• Work request: Look through the lines below and extract each one that contains "Temperature".
══ Raw data ══
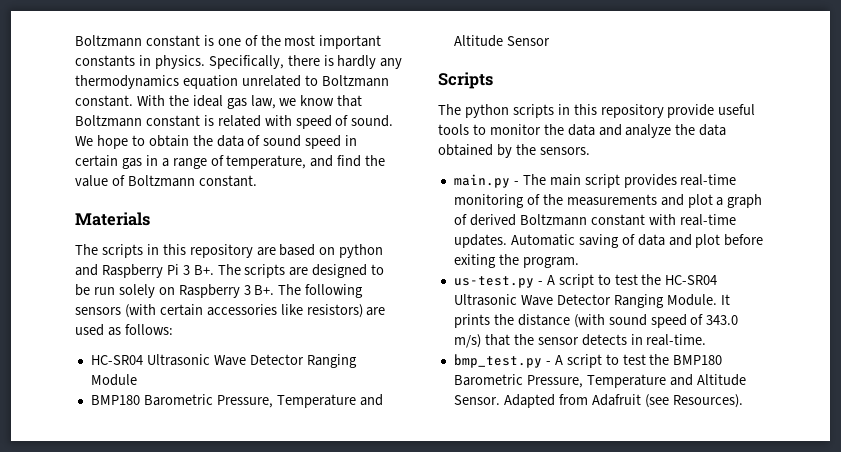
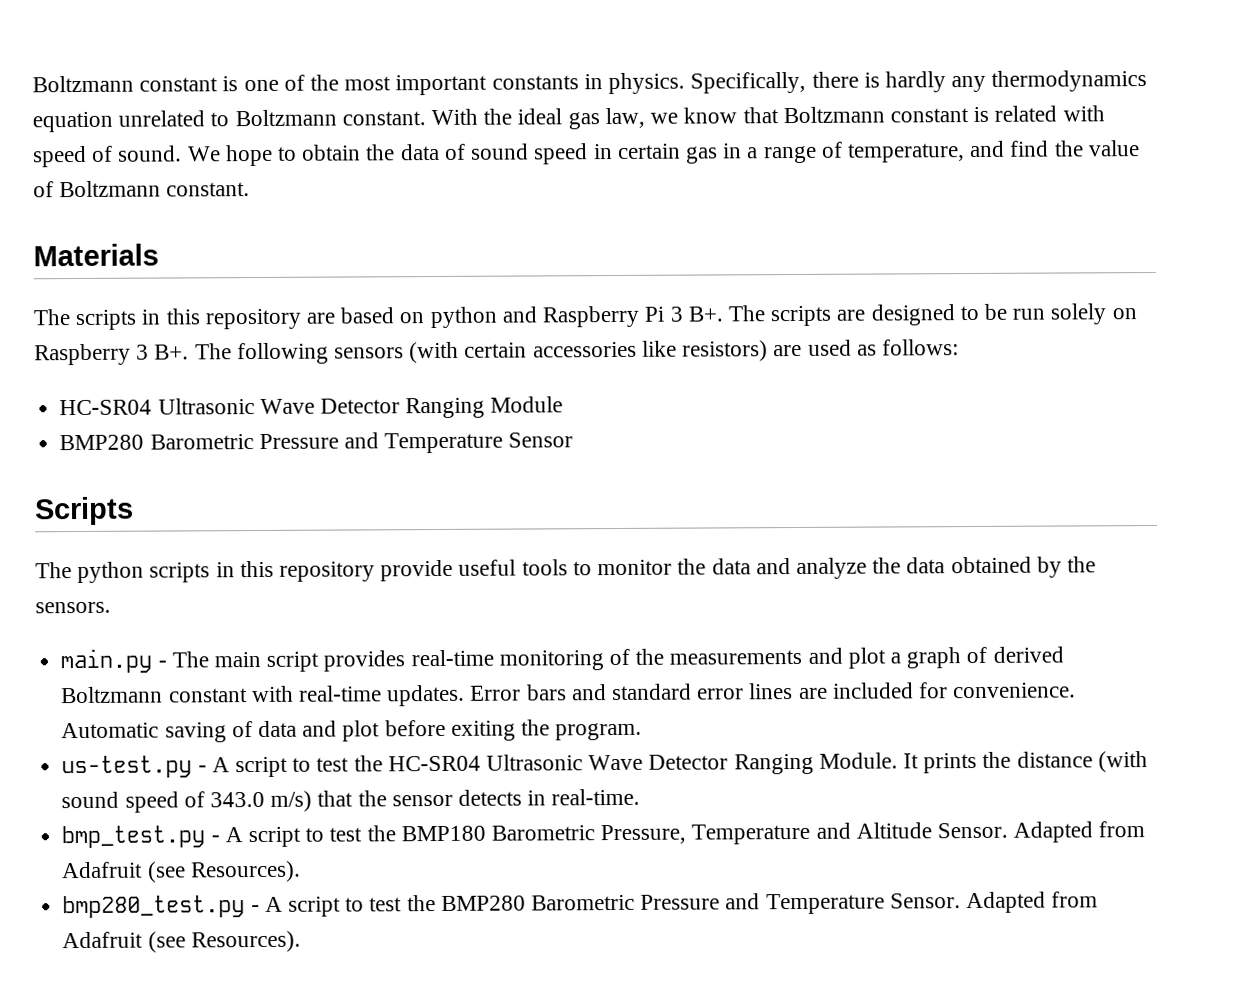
[90,394,383,408] [453,35,503,47] BMP180 Barometric Pressure, Temperature and Altitude -> [59,432,504,454] BMP280 Barometric Pressure and Temperature
(507, 241) none -> [470,682,1077,701] Error bars and standard error lines are included for convenience.
(743, 401) none -> [62,891,1099,919] [62,930,301,953] // bmp280_test.py - A script to test the BMP280 Barometric Pressure and Temperature Sensor. Adapted from Adafruit (see Resources).

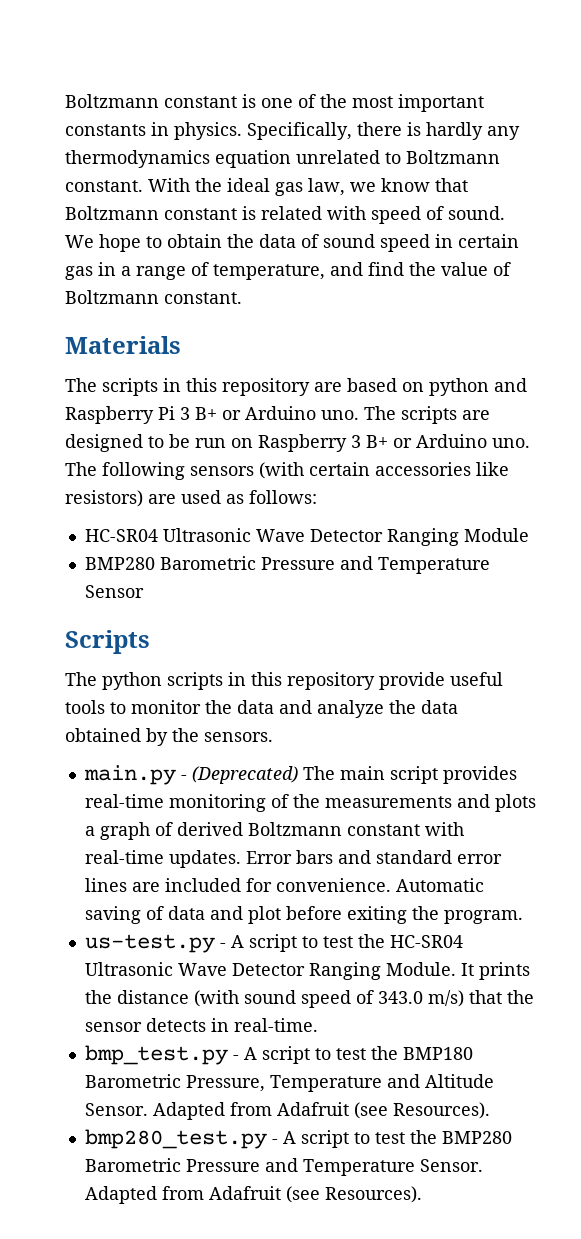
[687,306,723,322] B+. -> [195,406,359,420] B+ or Arduino uno.
[1050,303,1108,325] solely -> (226, 443) none
[154,344,190,360] B+. -> [366,434,530,448] B+ or Arduino uno.
(167, 664) none -> [191,766,298,784] (Deprecated)
[847,647,886,669] plot -> [494,794,536,812] plots

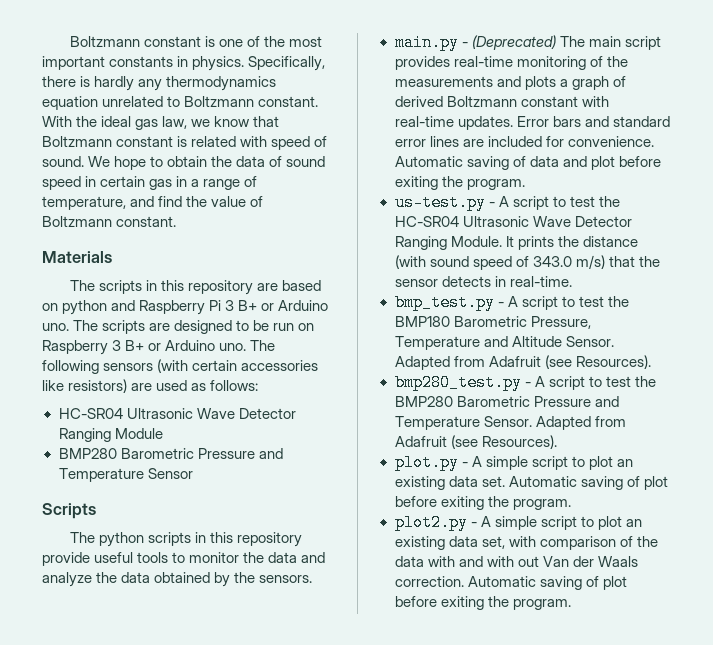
(422, 1194) none -> [394,454,633,471] [394,476,668,490] [394,496,571,510] [394,514,642,531] [394,536,658,550] [394,556,638,567] [394,576,627,590] [394,596,571,610] // plot.py - A simple script to plot an existing data set. Automatic saving of plot before exiting the program. // plot2.py - A simple script to plot an existing data set, with comparison of the data with and with out Van der Waals correction. Automatic saving of plot before exiting the program.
═══
• Expected output:
[90,394,383,408] [453,35,503,47] BMP180 Barometric Pressure, Temperature and Altitude -> [59,432,504,454] BMP280 Barometric Pressure and Temperature
(743, 401) none -> [62,891,1099,919] [62,930,301,953] // bmp280_test.py - A script to test the BMP280 Barometric Pressure and Temperature Sensor. Adapted from Adafruit (see Resources).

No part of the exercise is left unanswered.